*** Opening of Entries provided ***

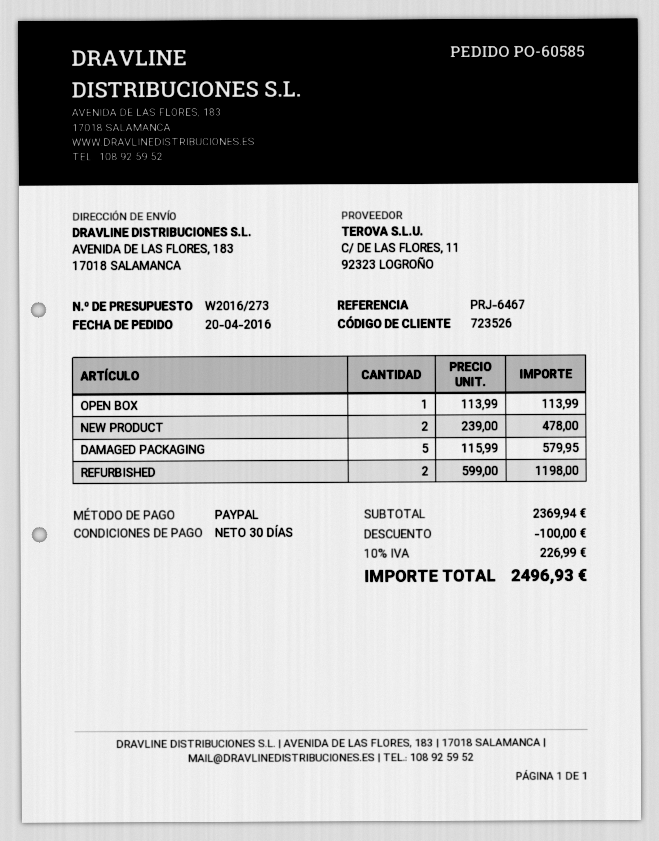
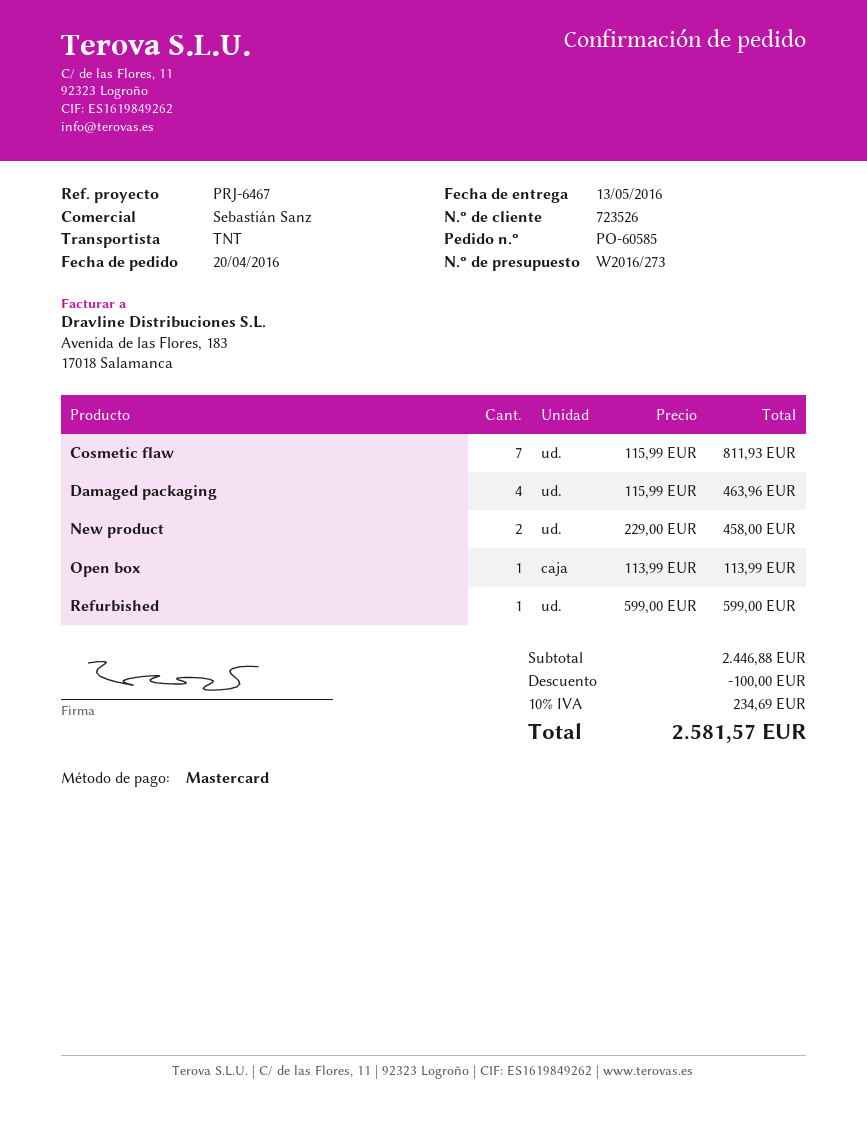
payment method: PayPal -> Mastercard
NEW PRODUCT: 2 x 239.00 = 478.00 -> 2 x 229.00 = 458.00
DAMAGED PACKAGING: 5 x 115.99 = 579.95 -> 4 x 115.99 = 463.96
REFURBISHED: 2 x 599.00 = 1198.00 -> 1 x 599.00 = 599.00
Cosmetic flaw: none -> 7 x 115.99 = 811.93
subtotal: 2369.94 -> 2446.88
tax: 10% = 226.99 -> 10% = 234.69
total: 2496.93 -> 2581.57

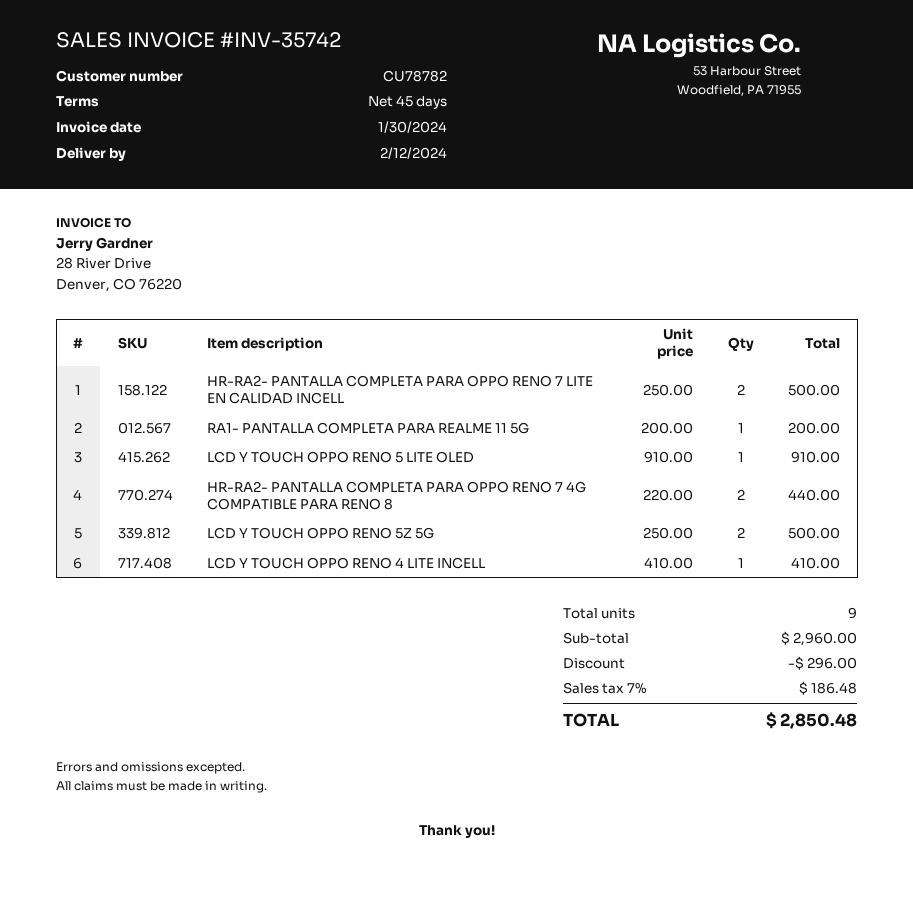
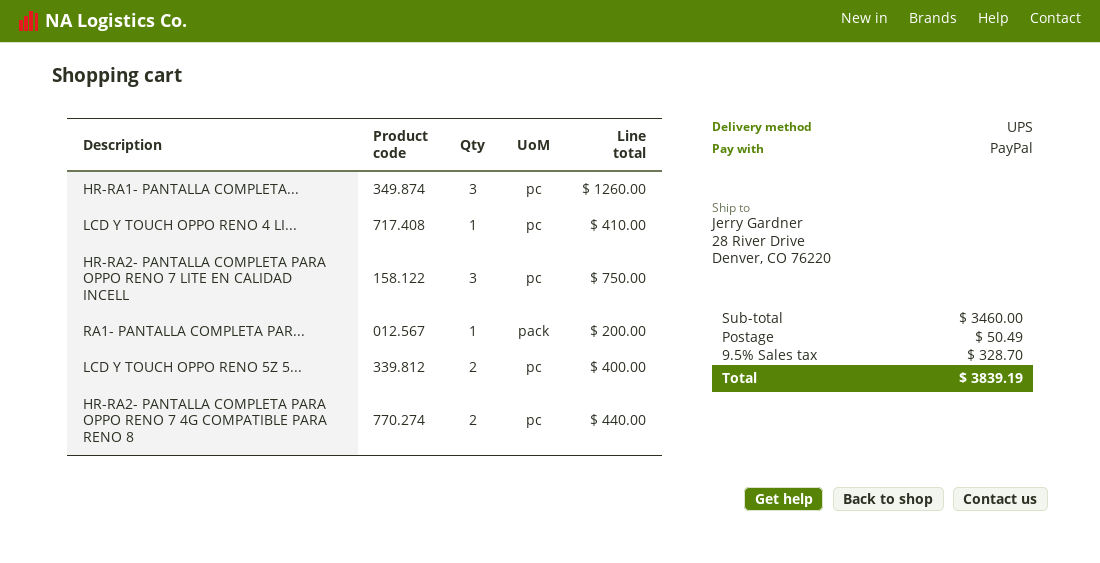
HR-RA2- PANTALLA COMPLETA PARA OPPO RENO 7 LITE EN CALIDAD INCELL: 2 for 500.00 -> 3 for 750.00
LCD Y TOUCH OPPO RENO 5 LITE OLED: 1 for 910.00 -> none
LCD Y TOUCH OPPO RENO 5Z 5G: 2 for 500.00 -> 2 for 400.00
HR-RA1- PANTALLA COMPLETA...: none -> 3 for 1260.00
subtotal: 2960.00 -> 3460.00
discount: 296.00 -> none
shipping: none -> 50.49
tax: 7% = 186.48 -> 9.5% = 328.70
total: 2850.48 -> 3839.19

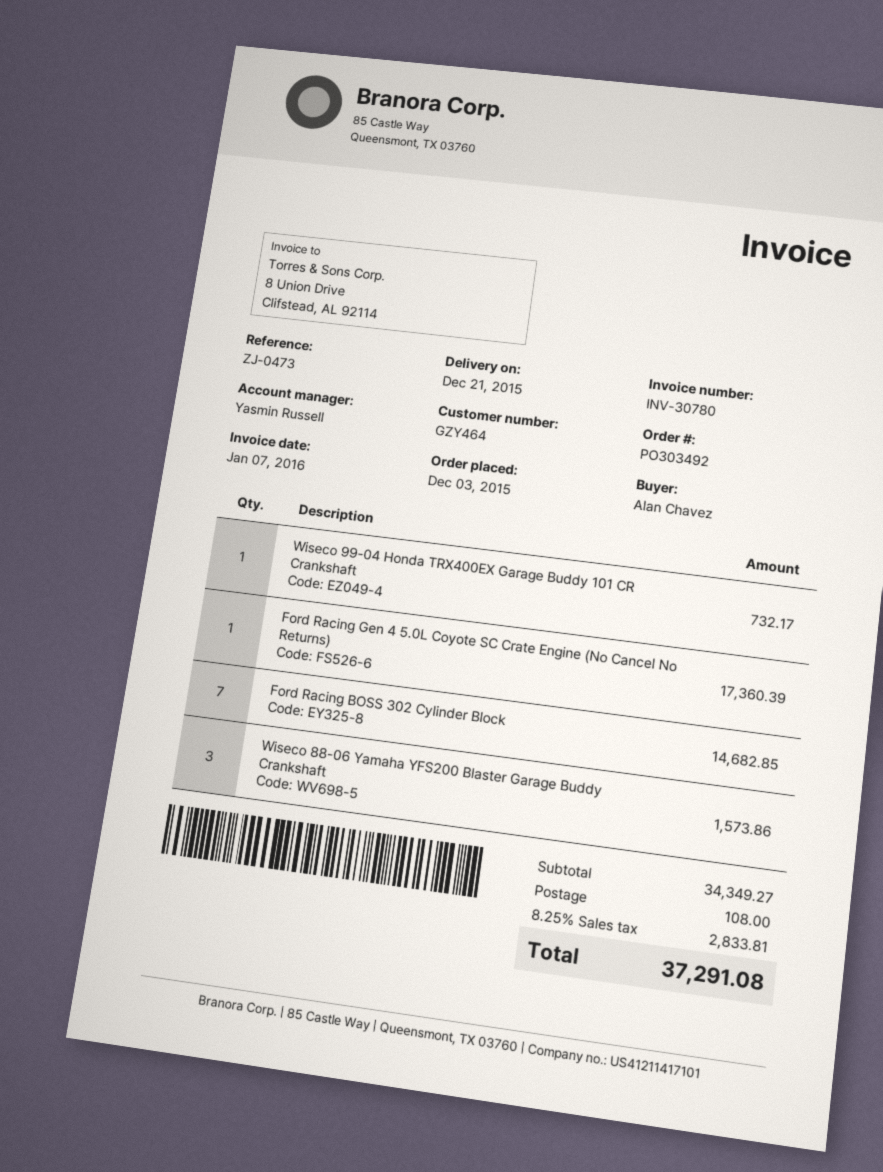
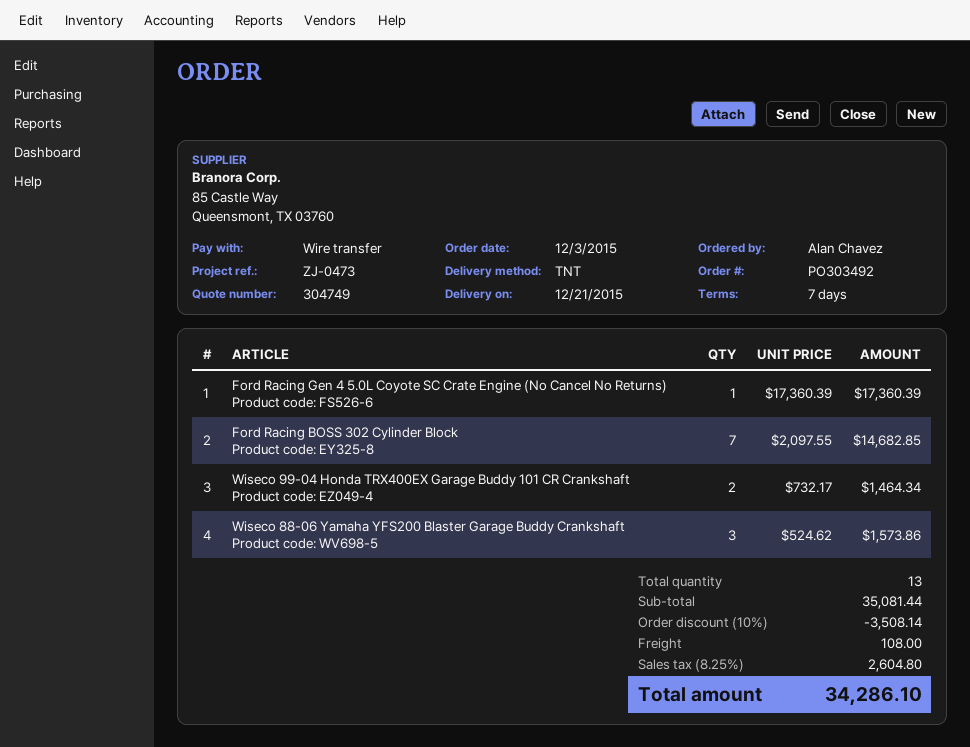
Wiseco 99-04 Honda TRX400EX Garage Buddy 101 CR Crankshaft: 1 for 732.17 -> 2 for 1464.34
subtotal: 34349.27 -> 35081.44
discount: none -> 10% = 3508.14
tax: 8.25% = 2833.81 -> 8.25% = 2604.80
total: 37291.08 -> 34286.10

*** Close of Entries provided ***

Exercise description:
Each line from the one with "subtotal: 34349.27 -> 35081.44" through the end of the entries above must be set down exactly, both end lines included, and no other line may appear.

Solution below:
subtotal: 34349.27 -> 35081.44
discount: none -> 10% = 3508.14
tax: 8.25% = 2833.81 -> 8.25% = 2604.80
total: 37291.08 -> 34286.10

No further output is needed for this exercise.